* [SUPPLIED MATERIAL]:

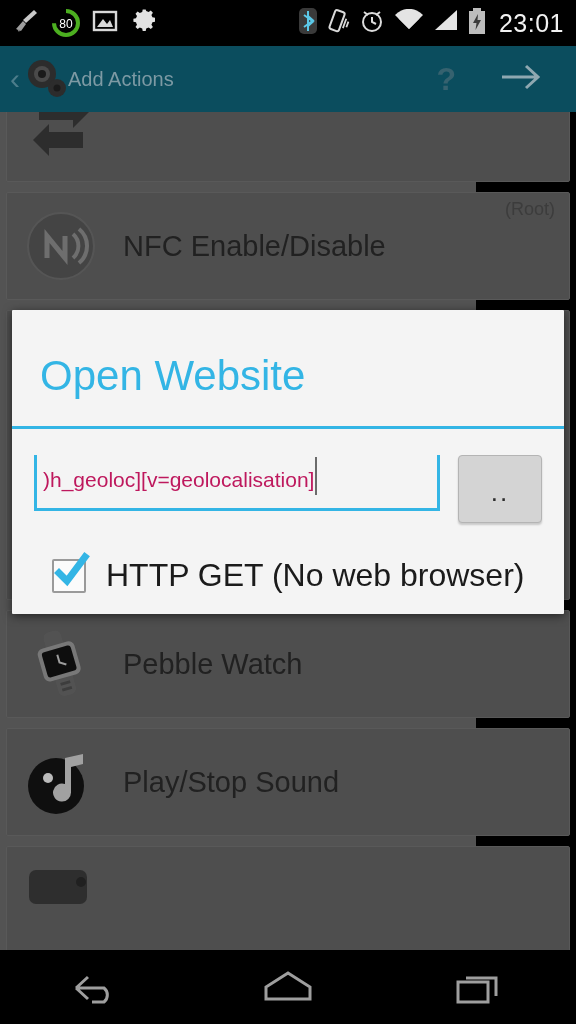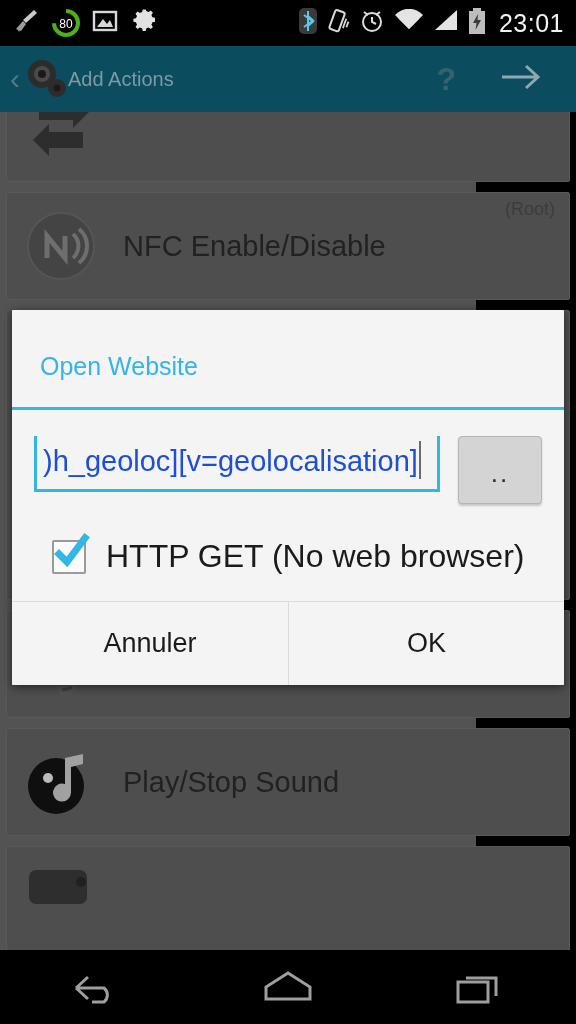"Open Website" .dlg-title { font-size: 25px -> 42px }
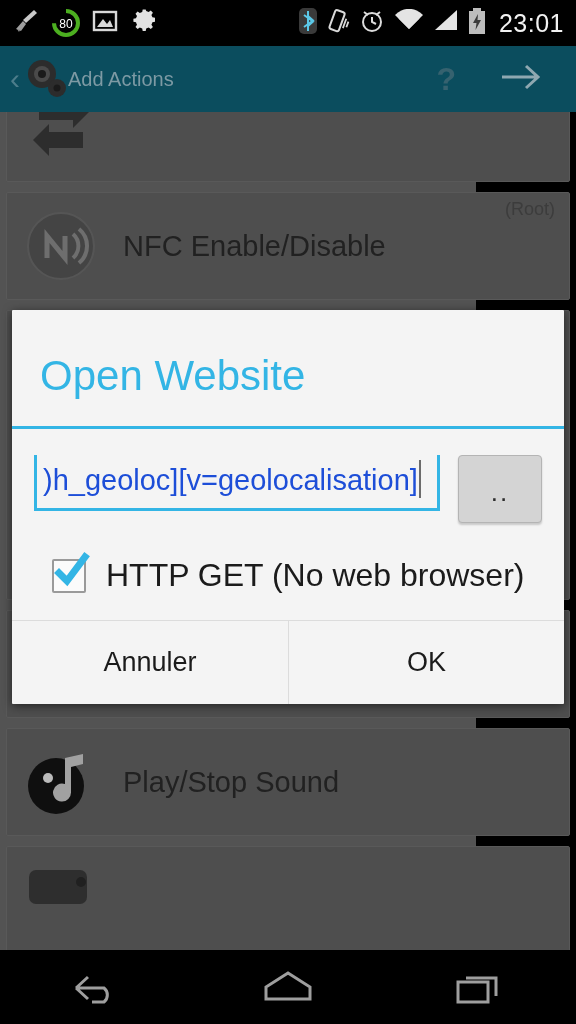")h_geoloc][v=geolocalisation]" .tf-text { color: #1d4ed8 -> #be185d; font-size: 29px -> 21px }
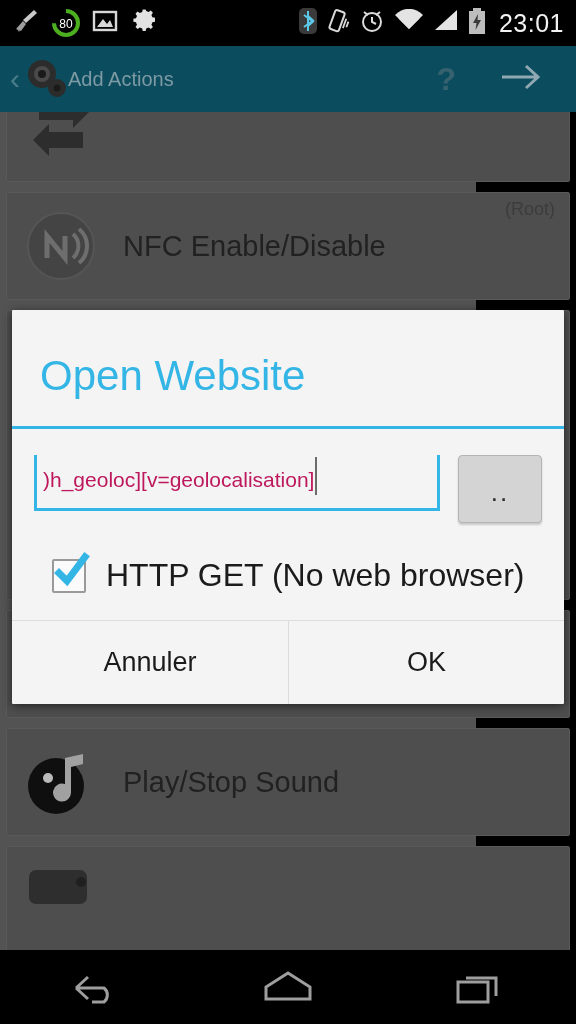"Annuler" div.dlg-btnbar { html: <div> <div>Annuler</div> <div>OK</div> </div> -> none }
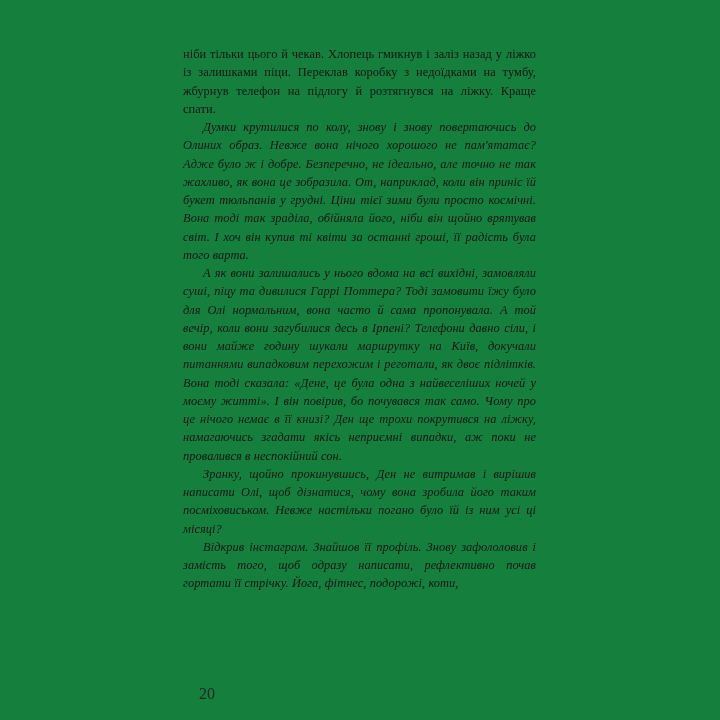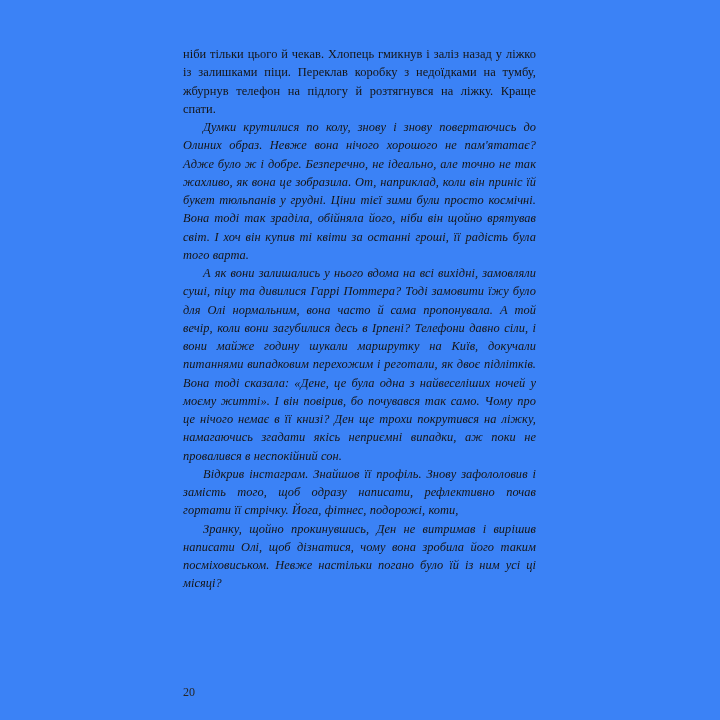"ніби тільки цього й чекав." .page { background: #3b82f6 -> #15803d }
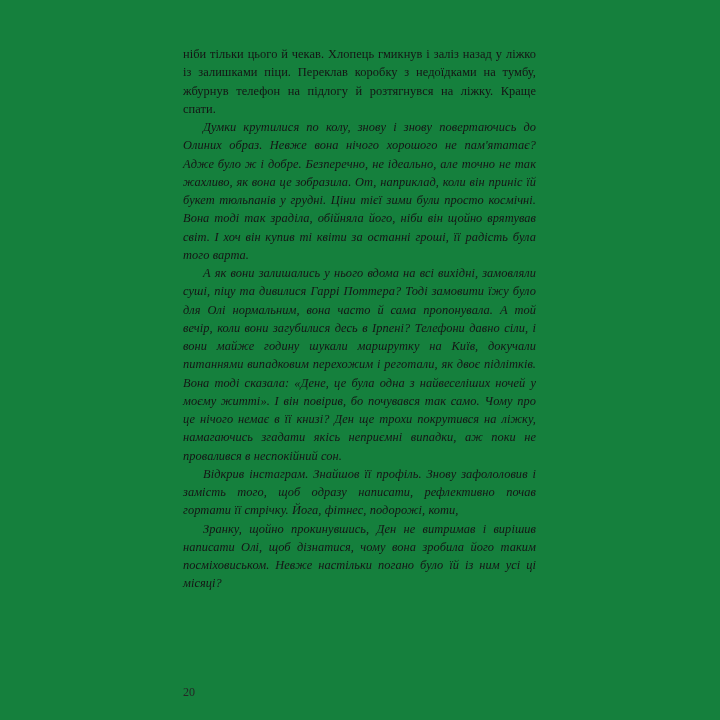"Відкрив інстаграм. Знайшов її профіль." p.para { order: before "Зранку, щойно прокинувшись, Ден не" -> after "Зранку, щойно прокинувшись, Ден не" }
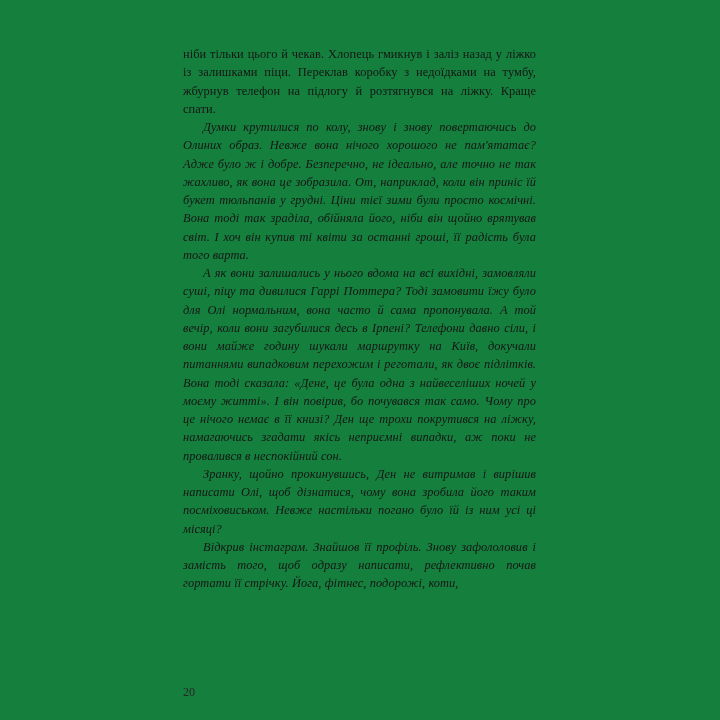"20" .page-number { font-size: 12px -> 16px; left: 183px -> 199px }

* [EXERCISE DETAILS]: Only the records are wanted, copied exactly, with the pictures dropped.

* [RESULT]:
"Open Website" .dlg-title { font-size: 25px -> 42px }
")h_geoloc][v=geolocalisation]" .tf-text { color: #1d4ed8 -> #be185d; font-size: 29px -> 21px }
"Annuler" div.dlg-btnbar { html: <div> <div>Annuler</div> <div>OK</div> </div> -> none }
"ніби тільки цього й чекав." .page { background: #3b82f6 -> #15803d }
"Відкрив інстаграм. Знайшов її профіль." p.para { order: before "Зранку, щойно прокинувшись, Ден не" -> after "Зранку, щойно прокинувшись, Ден не" }
"20" .page-number { font-size: 12px -> 16px; left: 183px -> 199px }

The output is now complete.